I just ran into something that I have never seen before related to a SoapException:

I was updating my Export JavaScript utility when I received an error message that was blank.  Very odd, I thought.  After a bit of digging, I found the error:

Server was unable to process request.
—> Exception has been thrown by the target of an invocation.
—> The type initializer for 'Microsoft.Crm.WebServices.CrmAuthenticationSoapExtensionBase' threw an exception.
—> The server is not operational.

Now at this point, I really don’t know what happened, but my development CRM 4.0 server was in some type of non-functional state that required me to perform an IISRESET to recover from.  That is not the interesting thing here today.

The interesting thing is where the error message was found.  Here is an example the code that normally use to detect an error when using the CRM Web Service:

catch (SoapException ex)
{
    MessageBox.Show(ex.Detail.InnerText, 
                    Properties.Resources.MSG_AN_ERROR_HAS_OCCURRED, 
                    MessageBoxButtons.OK, 
                    MessageBoxIcon.Error);
}

Usually, the actual error message is found in the SoapException.Detail property and you can access it via the InnerText or InnerXml properties, depending on how you wish to handle it.

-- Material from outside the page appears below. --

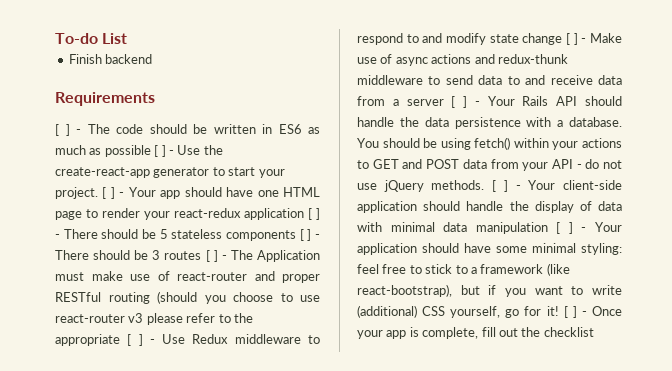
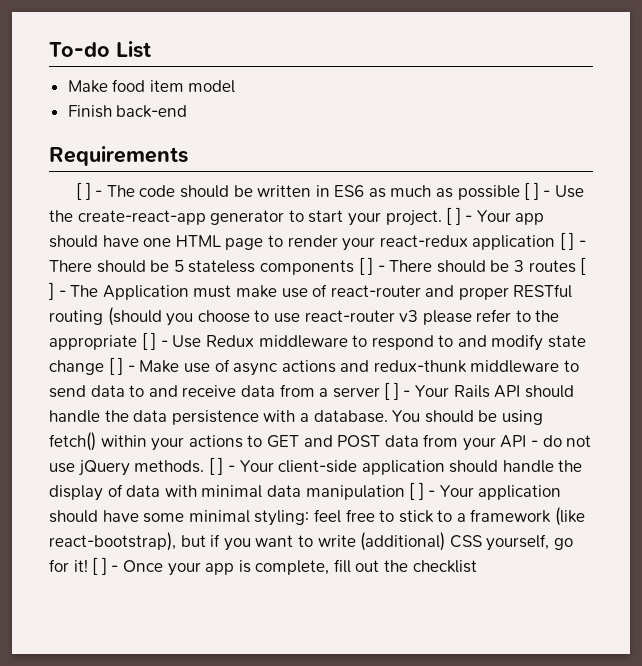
(128, 38) none -> [67,79,236,93] // Make food item model
[105,54,153,64] backend -> [116,105,188,118] back-end

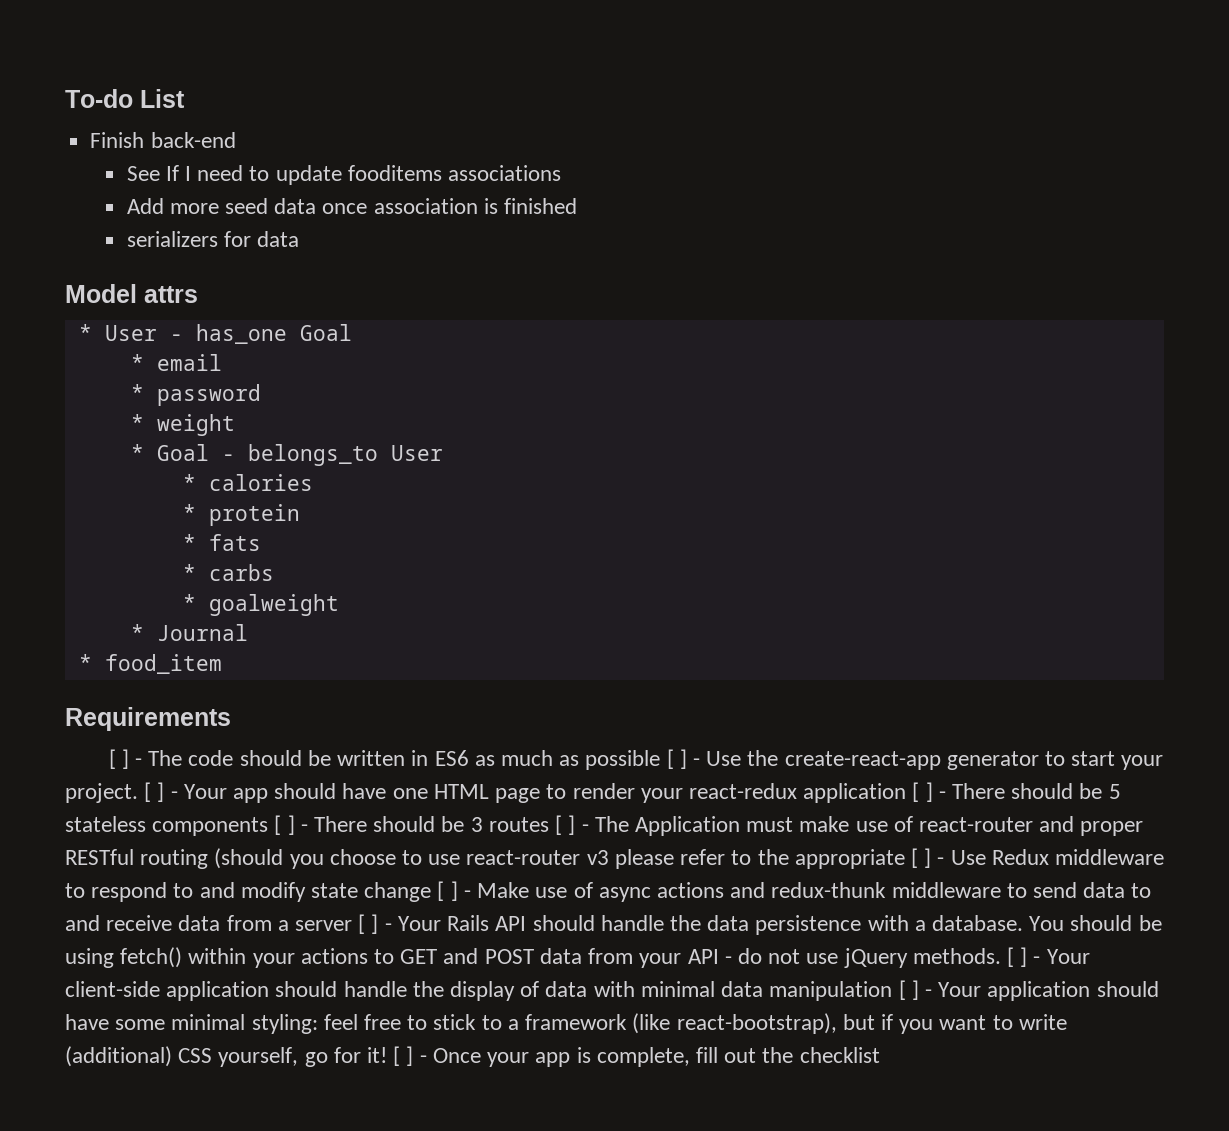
[67,79,236,93] [67,105,188,118] Make food item model // Finish back-end -> [90,132,236,148] [126,165,562,185] [126,198,578,214] [126,231,300,247] [65,284,198,303] [78,324,352,344] [130,354,222,371] [130,384,261,406] [130,414,235,436] [130,444,443,466] [182,474,313,491] [182,504,300,526] [182,534,261,551] [182,564,274,581] [182,594,339,616] [130,624,248,641] [78,654,222,674] Finish back-end // See If I need to update fooditems associations // Add more seed data once association is finished // serializers for data // Model attrs // * User - has_one Goal // * email // * password // * weight // * Goal - belongs_to User // * calories // * protein // * fats // * carbs // * goalweight // * Journal // * food_item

Today, the error message was actually in the SoapException.Message property, which I find very odd.  As I said, I’ve never seen this before so I don’t know what happened, but in order to prevent a blank error message from appearing to the user, I created the following work around:

catch (SoapException ex)
{
    string errorMessage = ex.Detail.InnerText;

    if (string.IsNullOrEmpty(errorMessage))
    {
        errorMessage = ex.Message;
    }

    MessageBox.Show(errorMessage, 
                    Properties.Resources.MSG_AN_ERROR_HAS_OCCURRED, 
                    MessageBoxButtons.OK, 
                    MessageBoxIcon.Error);
}

As you can see, I just take into account the possibility that the Detail.InnerText property is blank and if so, just use the standard Message property to be safe.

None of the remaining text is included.